Cheating Teachers, Principals Found In 5 More Georgia Schools

Investigator Uncovers Even More Teacher Cheating In Georgia

Richard Hyde, the investigator behind the July bombshell report of extensive teacher cheating in Atlanta's schools, expects to have the next installment of the unfolding saga ready by Thanksgiving.

At the request of former Georgia Gov. Sonny Purdue, Hyde and his team are now investigating several suspicious test results from schools in Dougherty County, which surrounds Albany, Ga., and where one quarter of residents live below the poverty line. The investigative team also includes workers from the Georgia Bureau of Investigation, who have been quietly interviewing teachers in the district, sometimes with the aid of a polygraph machine.

As of Thursday, the team had investigated five schools and found evidence of cheating in all of them.

"We have evidence of cheating in every school we have been to," Hyde told The Huffington Post. The information, he said, would be enough for him to begin making arrests. He added that the investigation was far from over: He started investigating in Dougherty County in July and still has eight schools left to examine.

Calls made to the Dougherty County school district Thursday were not returned.

Hyde's team has been investigating statistically significant gains on the 2009 state standardized exam. In Atlanta, the result was a long report rife with evidence of how a "culture of fear and intimidation" led teachers and principals to erase and correct bubbled-in student answers on a massive scale. The report touched off a national debate on the merits and costs of high-stakes testing. Since the Atlanta report, similar revelations have occurred in Pennsylvania and Connecticut.

Analyses that detect statistically high numbers of test erasures aren't conclusive, so in Dougherty County, Hyde and his team have sought confessions to corroborate the data. When asked whether any specific confessions were particularly compelling, Hyde said, "I'm pretty hard to surprise." His team, after all, had uncovered "changing parties" in Atlanta, where educators would gather to change student answers from wrong to right.

While cheating teachers could lose their jobs, it's the students who had their answers altered that may have the most at stake. Regardless of their motivations, teachers who changed answers gave students the false impression of success. In some cases, these students were deprived of remedial education and graduated high school knowing less than they were told they did.

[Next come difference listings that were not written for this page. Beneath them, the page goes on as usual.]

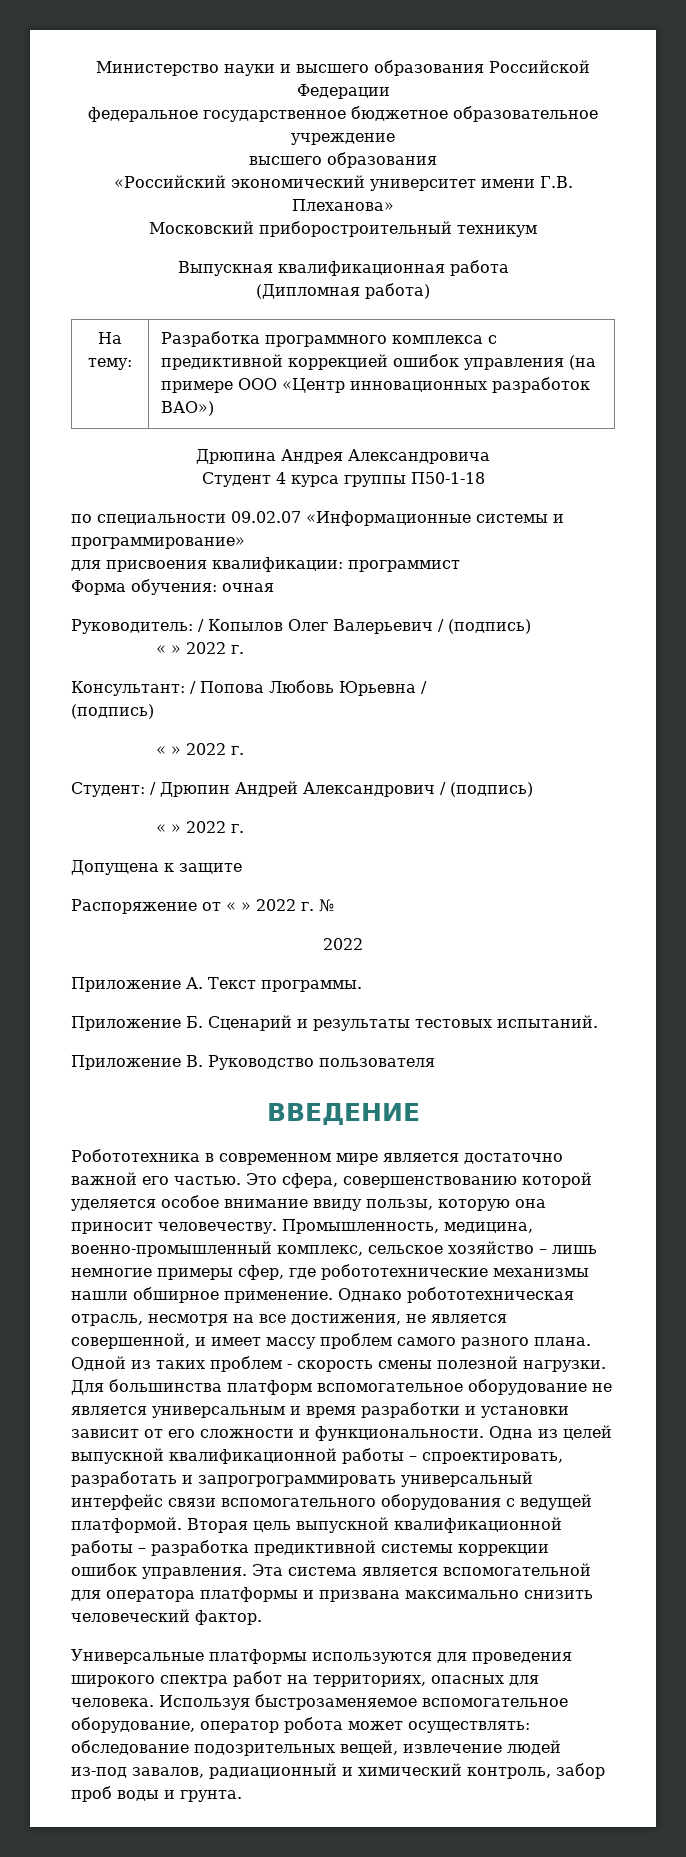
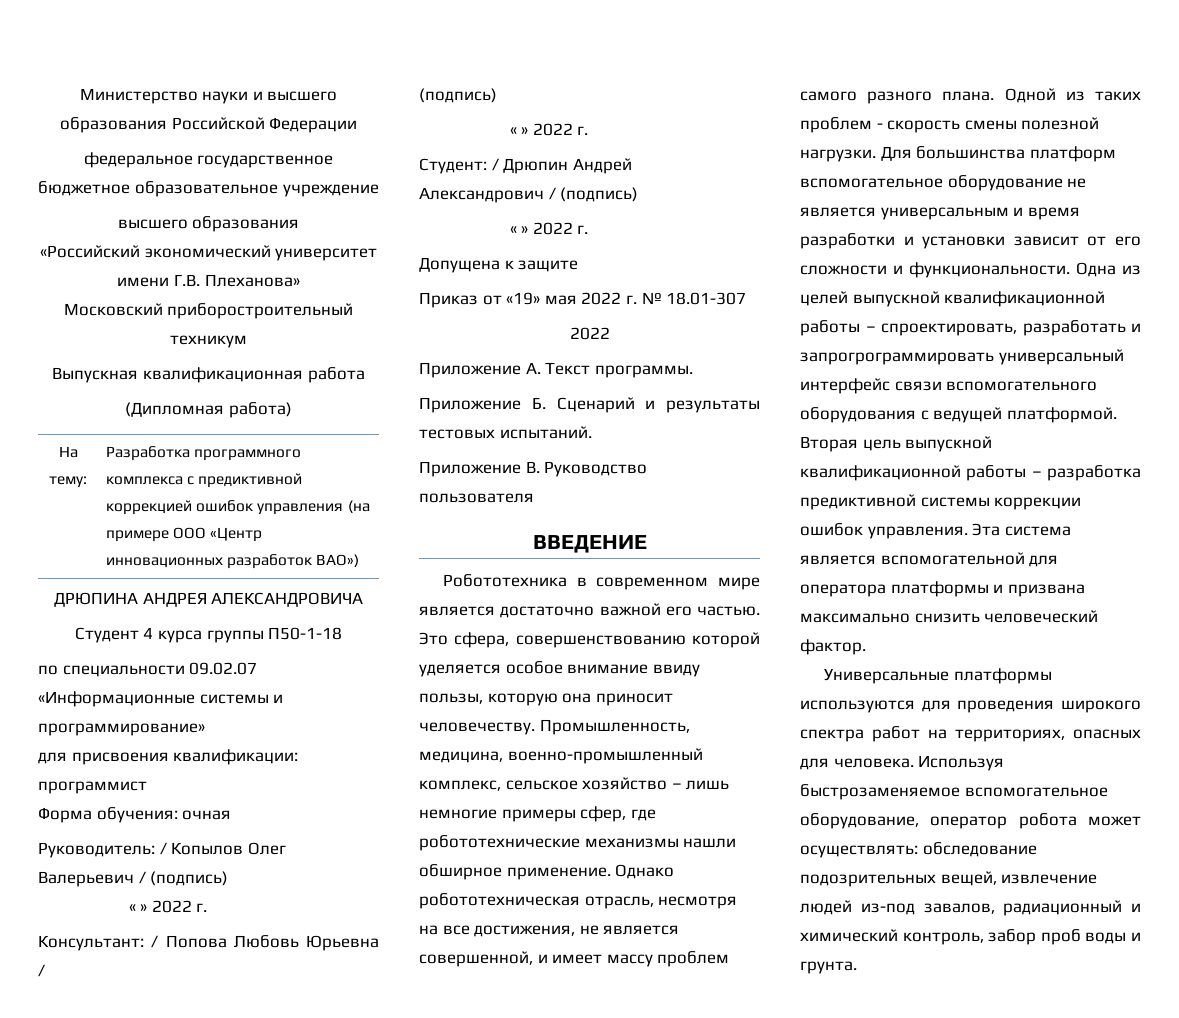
- Дрюпина Андрея Александровича
+ ДРЮПИНА АНДРЕЯ АЛЕКСАНДРОВИЧА
- Распоряжение от « » 2022 г. №
+ Приказ от «19» мая 2022 г. № 18.01-307

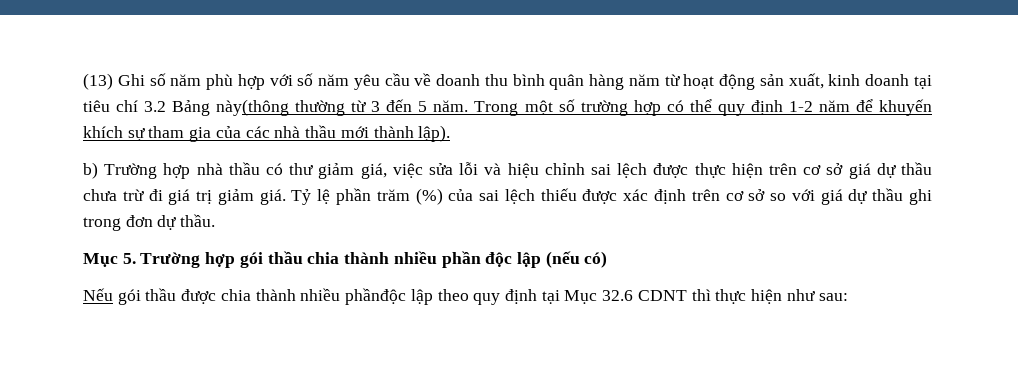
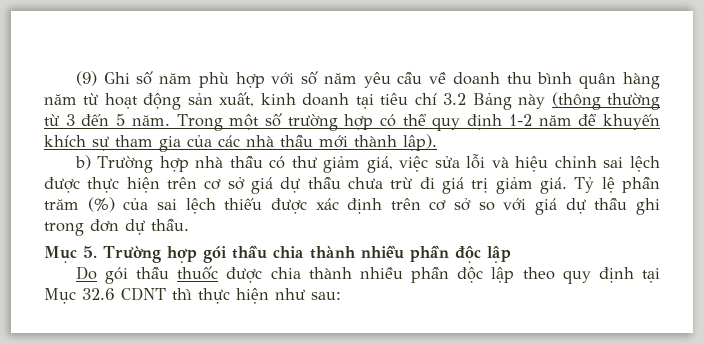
- (13) Ghi số năm phù hợp với số năm yêu cầu về doanh thu bình quân hàng năm từ hoạt động sản xuất, kinh doanh tại tiêu chí 3.2 Bảng này(thông thường từ 3 đến 5 năm.
+ (9) Ghi số năm phù hợp với số năm yêu cầu về doanh thu bình quân hàng năm từ hoạt động sản xuất, kinh doanh tại tiêu chí 3.2 Bảng này (thông thường từ 3 đến 5 năm.
- Mục 5. Trường hợp gói thầu chia thành nhiều phần độc lập (nếu có)
- Nếu gói thầu được chia thành nhiều phầnđộc lập theo quy định tại Mục 32.6 CDNT thì thực hiện như sau:
+ Mục 5. Trường hợp gói thầu chia thành nhiều phần độc lập
+ Do gói thầu thuốc được chia thành nhiều phần độc lập theo quy định tại Mục 32.6 CDNT thì thực hiện như sau:

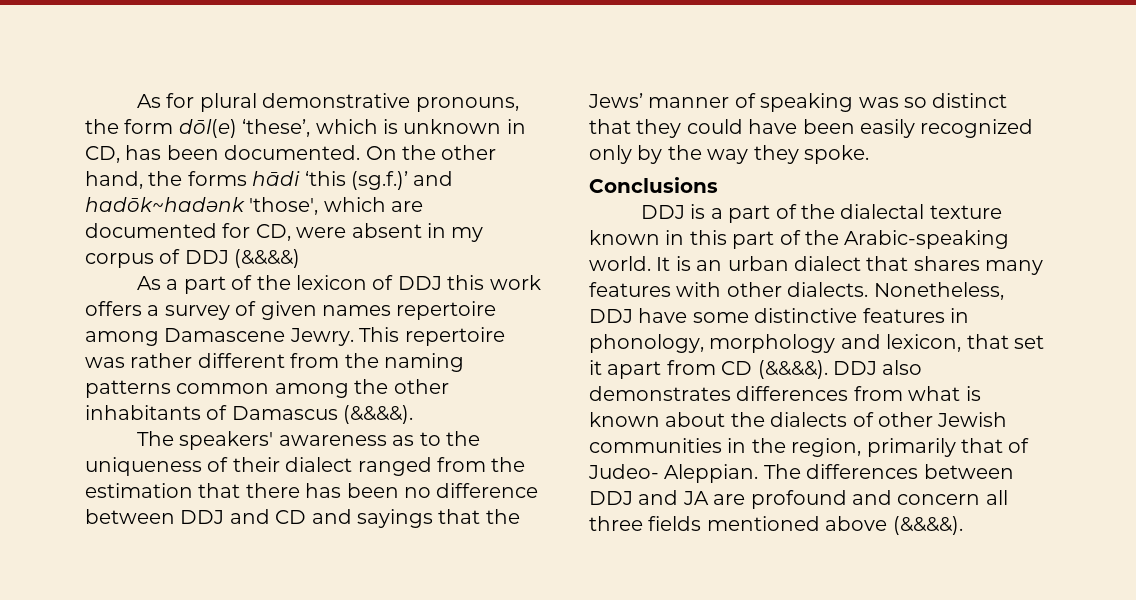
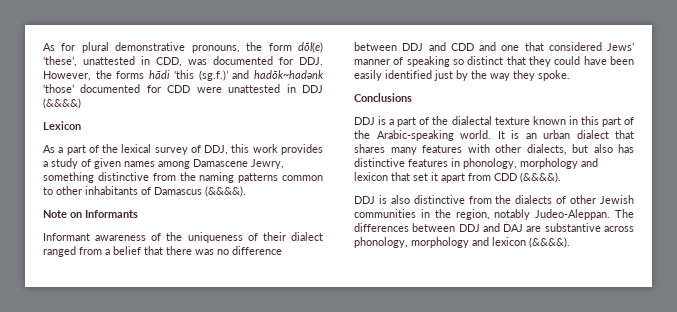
- As for plural demonstrative pronouns, the form dōl(e) ‘these’, which is unknown in CD, has been documented. On the other hand, the forms hādi ‘this (sg.f.)’ and hadōk~hadənk 'those', which are documented for CD, were absent in my corpus of DDJ (&&&&)
+ As for plural demonstrative pronouns, the form dōl(e) ‘these’, unattested in CDD, was documented for DDJ. However, the forms hādi ‘this (sg.f.)’ and hadōk~hadənk ‘those’ documented for CDD were unattested in DDJ (&&&&)
+ Lexicon
- As a part of the lexicon of DDJ this work offers a survey of given names repertoire among Damascene Jewry. This repertoire was rather different from the naming patterns common among the other inhabitants of Damascus (&&&&).
+ As a part of the lexical survey of DDJ, this work provides a study of given names among Damascene Jewry, something distinctive from the naming patterns common to other inhabitants of Damascus (&&&&).
- The speakers' awareness as to the uniqueness of their dialect ranged from the estimation that there has been no difference between DDJ and CD and sayings that the Jews’ manner of speaking was so distinct that they could have been easily recognized only by the way they spoke.
+ Note on Informants
+ Informant awareness of the uniqueness of their dialect ranged from a belief that there was no difference between DDJ and CDD and one that considered Jews’ manner of speaking so distinct that they could have been easily identified just by the way they spoke.
- It is an urban dialect that shares many features with other dialects. Nonetheless, DDJ have some distinctive features in phonology, morphology and lexicon, that set it apart from CD (&&&&). DDJ also demonstrates differences from what is known about the dialects of other Jewish communities in the region, primarily that of Judeo- Aleppian.
+ It is an urban dialect that shares many features with other dialects, but also has distinctive features in phonology, morphology and lexicon that set it apart from CDD (&&&&).
+ DDJ is also distinctive from the dialects of other Jewish communities in the region, notably Judeo-Aleppan.
- The differences between DDJ and JA are profound and concern all three fields mentioned above (&&&&).
+ The differences between DDJ and DAJ are substantive across phonology, morphology and lexicon (&&&&).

In Atlanta, Hyde uncovered a broader culture that encouraged teachers and principals to cheat: public humiliation in exchange for low scores and fat bonuses for high ones. So far, Hyde said, Dougherty County does not appear to have had the same problem.

"It's still early on, but it seems to be more school-focused as opposed to coming from the top down," he said. "It appears so far to start at the principal level. Maybe that'll change soon."

Hyde said his investigation has generally been easier this time around. He acknowledged that might be due to the drastic ramifications of his Atlanta report, which resulted in a school management shakeup and the termination of more than 140 teachers.

"The level of confessions we've received and the cooperation of parents we're getting here is greater than it was in Atlanta," Hyde said. The teachers who have confessed, he said, have generally shown remorse. "I don't know what their motives are," he said. "It could be anything from self-aggrandizement and praise to promotions."

Liars will face consequences: "The teachers who tell the truth will not be prosecuted," Hyde said. "The teachers who lied to us will be criminally prosecuted."

Hyde anticipates he'll release a report on teacher and principal cheating in Dougherty County by Thanksgiving. It will be in the same format as the Atlanta report.